2011 changed that. When the Syrian government clamped down on dissident protestors in major cities such as Homs, the European response was swift, driven by an institutional concern for human rights. As part of the ‘Assad Must Go’ policy of hawkish Western European states, the EU imposed sanctions on the Syrian elite, including Government officials and those associated with the energy sector. Member States including the Netherlands and Italy shut their embassies in Damascus, and unlike their counterparts in Saudi Arabia and elsewhere, are yet to reopen them. Years of integration unwound when Syria was suspended from the Union of the Mediterranean. Against a backdrop of stark human rights abuses, these decisions seemed necessary and proportionate, but they were not paired with sufficient support for the general Syrian population, the individuals mostly directly affected.

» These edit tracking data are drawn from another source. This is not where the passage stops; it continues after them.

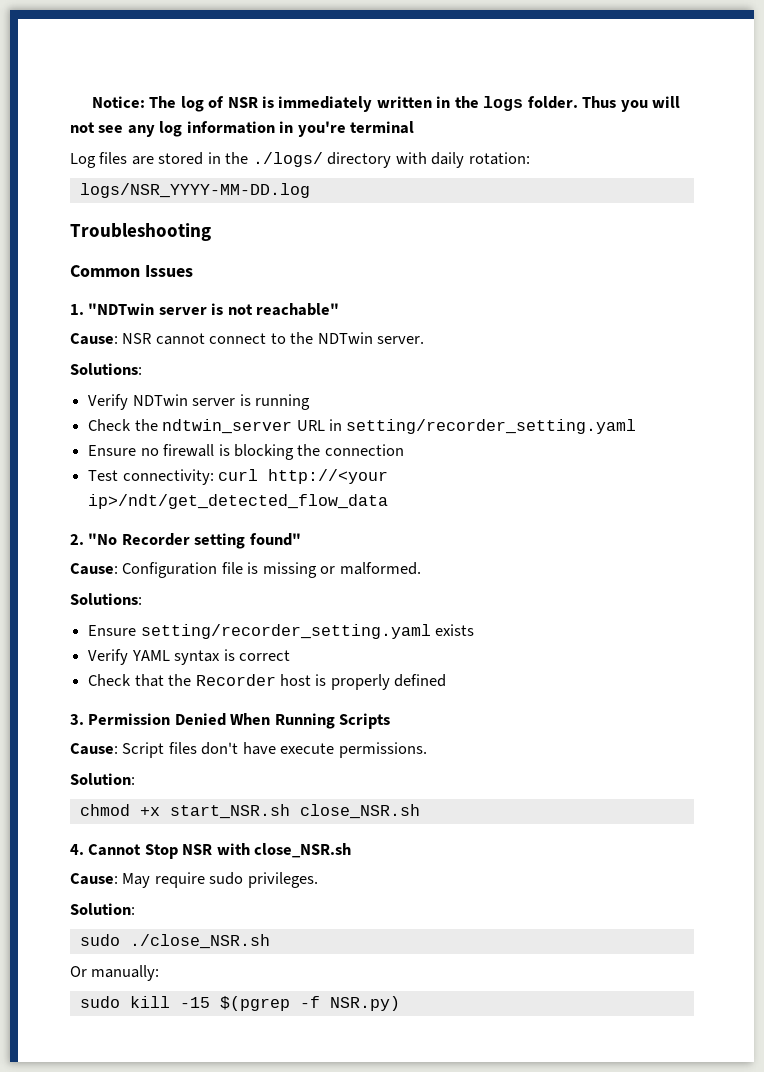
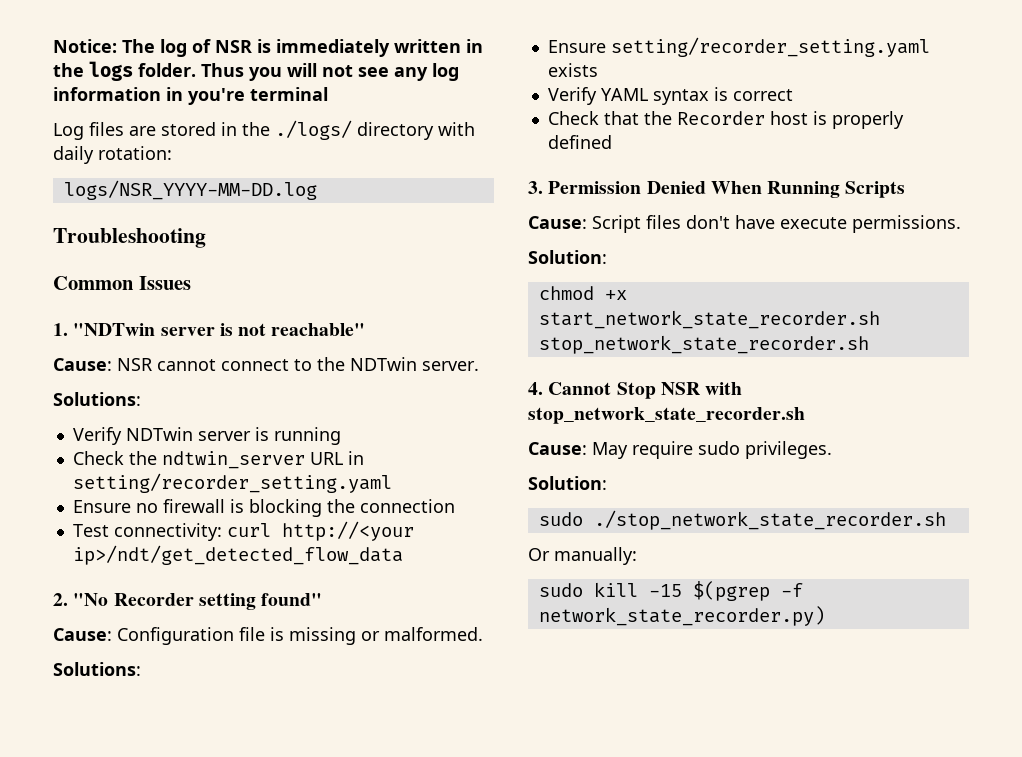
- chmod +x start_NSR.sh close_NSR.sh
+ chmod +x start_network_state_recorder.sh stop_network_state_recorder.sh
- 4. Cannot Stop NSR with close_NSR.sh
+ 4. Cannot Stop NSR with stop_network_state_recorder.sh
- sudo ./close_NSR.sh
+ sudo ./stop_network_state_recorder.sh
- sudo kill -15 $(pgrep -f NSR.py)
+ sudo kill -15 $(pgrep -f network_state_recorder.py)

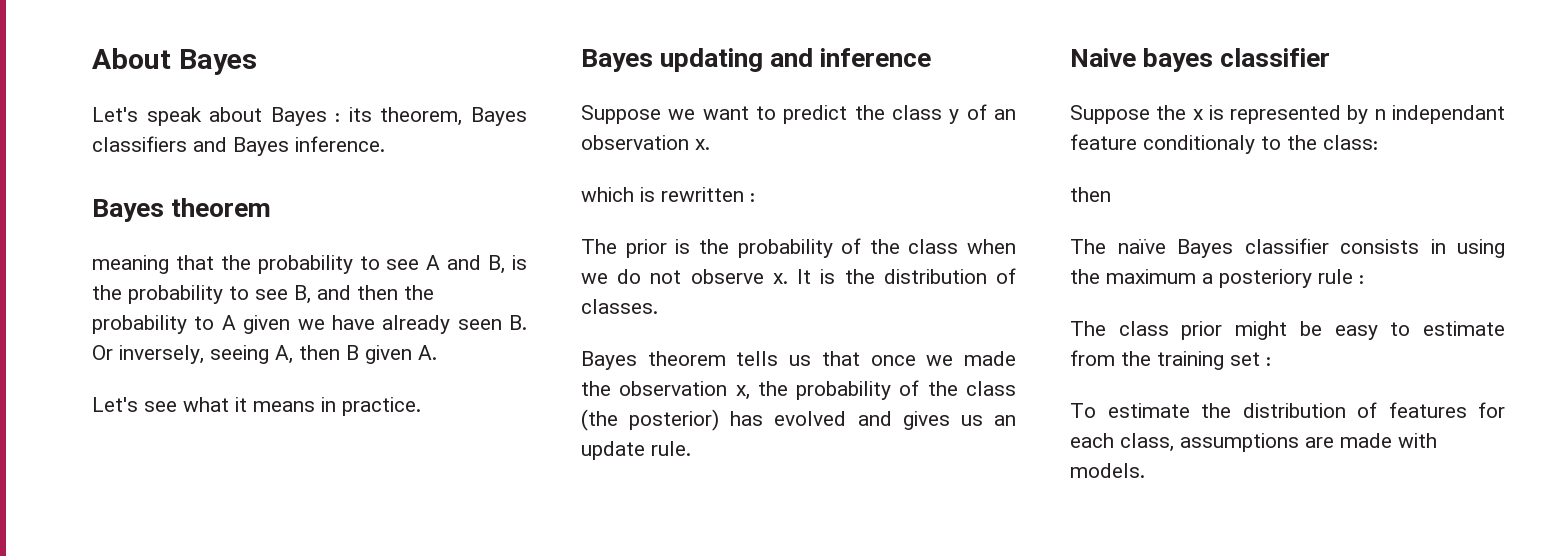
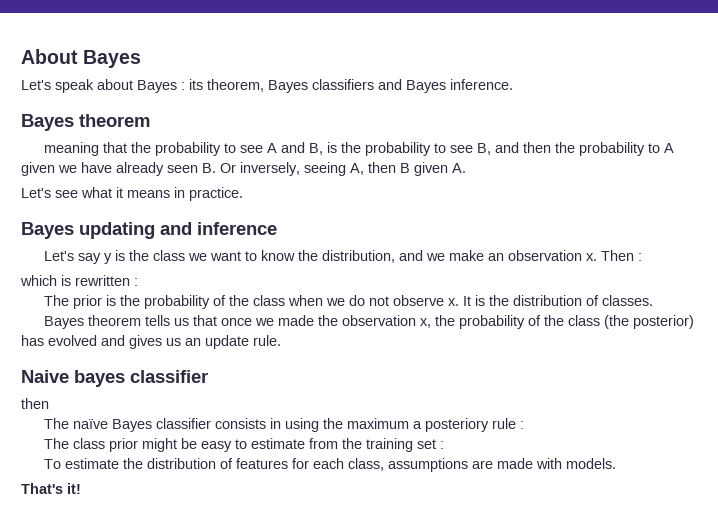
- Suppose we want to predict the class y of an observation x.
+ Let's say y is the class we want to know the distribution, and we make an observation x. Then :
- Suppose the x is represented by n independant feature conditionaly to the class:
+ That's it!

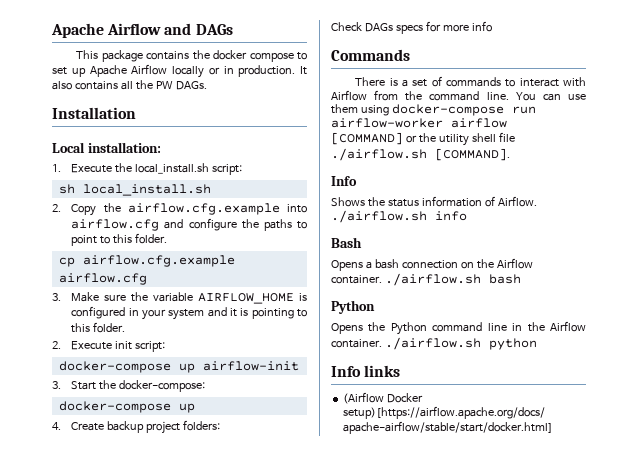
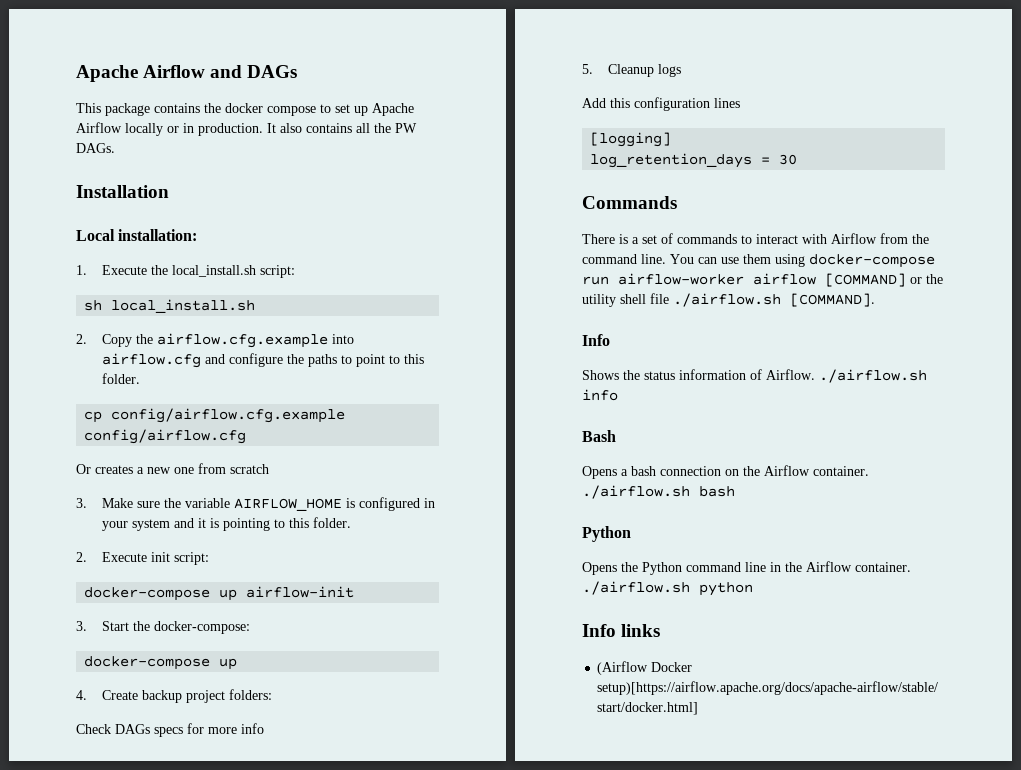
- cp airflow.cfg.example airflow.cfg
+ cp config/airflow.cfg.example config/airflow.cfg
+ Or creates a new one from scratch
+ 5. Cleanup logs
+ Add this configuration lines
+ [logging]
+ log_retention_days = 30

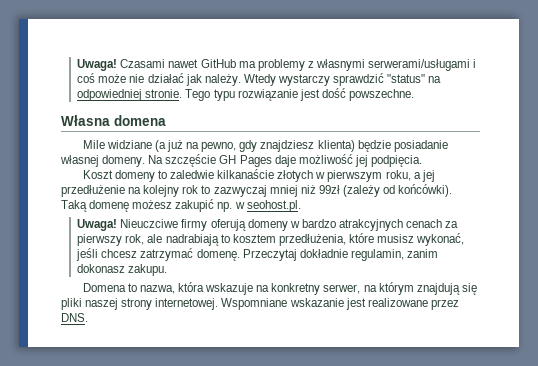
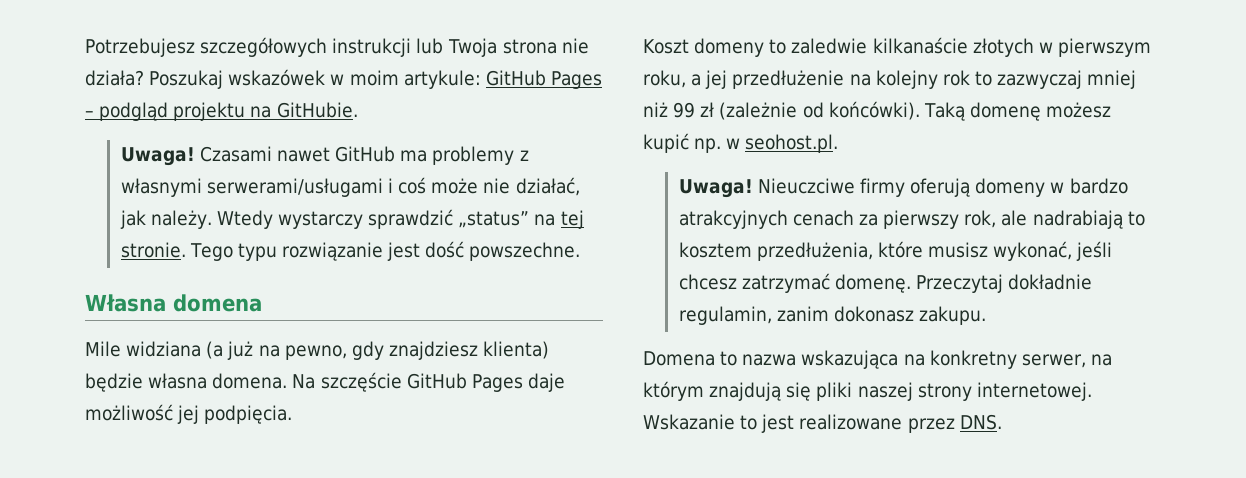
+ Potrzebujesz szczegółowych instrukcji lub Twoja strona nie działa? Poszukaj wskazówek w moim artykule: GitHub Pages – podgląd projektu na GitHubie.
- Czasami nawet GitHub ma problemy z własnymi serwerami/usługami i coś może nie działać jak należy.
+ Czasami nawet GitHub ma problemy z własnymi serwerami/usługami i coś może nie działać, jak należy.
- Wtedy wystarczy sprawdzić "status" na odpowiedniej stronie.
+ Wtedy wystarczy sprawdzić „status” na tej stronie.
- Mile widziane (a już na pewno, gdy znajdziesz klienta) będzie posiadanie własnej domeny.
+ Mile widziana (a już na pewno, gdy znajdziesz klienta) będzie własna domena.
- Na szczęście GH Pages daje możliwość jej podpięcia.
+ Na szczęście GitHub Pages daje możliwość jej podpięcia.
- Koszt domeny to zaledwie kilkanaście złotych w pierwszym roku, a jej przedłużenie na kolejny rok to zazwyczaj mniej niż 99zł (zależy od końcówki).
+ Koszt domeny to zaledwie kilkanaście złotych w pierwszym roku, a jej przedłużenie na kolejny rok to zazwyczaj mniej niż 99 zł (zależnie od końcówki).
- Taką domenę możesz zakupić np. w seohost.pl.
+ Taką domenę możesz kupić np. w seohost.pl.
- Domena to nazwa, która wskazuje na konkretny serwer, na którym znajdują się pliki naszej strony internetowej.
+ Domena to nazwa wskazująca na konkretny serwer, na którym znajdują się pliki naszej strony internetowej.
- Wspomniane wskazanie jest realizowane przez DNS.
+ Wskazanie to jest realizowane przez DNS.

Support, in this instance, is defined differently to how it might be in other contexts. Unlike the United States or Russia, the EU does not have a significant centralised military power, nor does it possess a direct stake in the region like Qatar or Saudi Arabia. What is does have are two key conduits of power, namely diplomacy and economics, but it has not been particularly proactive on either front.

Rather than conducting extensive diplomacy of its own, Europe took a back seat, remaining supportive of the ultimately failed mediating talks conducted by Kofi Annan and Lakhdar Brahimi. Its economic aid output to Syria was once fairly generous, but has fallen away in recent years, with just €3.7 billion donated in humanitarian and rebuilding aid by the EU itself in 2021. Whilst it is true that Member States have collectively provided a home for more than a million Syrian refugees, the majority of these have been in just two countries, Germany, and Sweden. Compared to the contributions of Syria’s neighbours, like Lebanon and Jordan, these figures are modest.

In fact, the EU has overall been fairly hostile to its old friends the Syrians. It comes at the severe disadvantage of not being a country in its own right, laying bare enormous intra-European divisions. Members such as Hungary have long been opposed to the acceptance of Muslim refugees, and the emergence of far-right parties positioning themselves as anti-immigration remains a near pan-European problem, with few exceptions. To portray this as a problem purely on the national level is, however, disingenuous. Despite ‘expressing concern’, for example, the EU did not formally punish Greece for its use, last year, of sound cannons to deter asylum seekers from entering its borders.

The EU is able to turn a blind eye to human rights abuses aimed at Syrians when its own members are the perpetrator.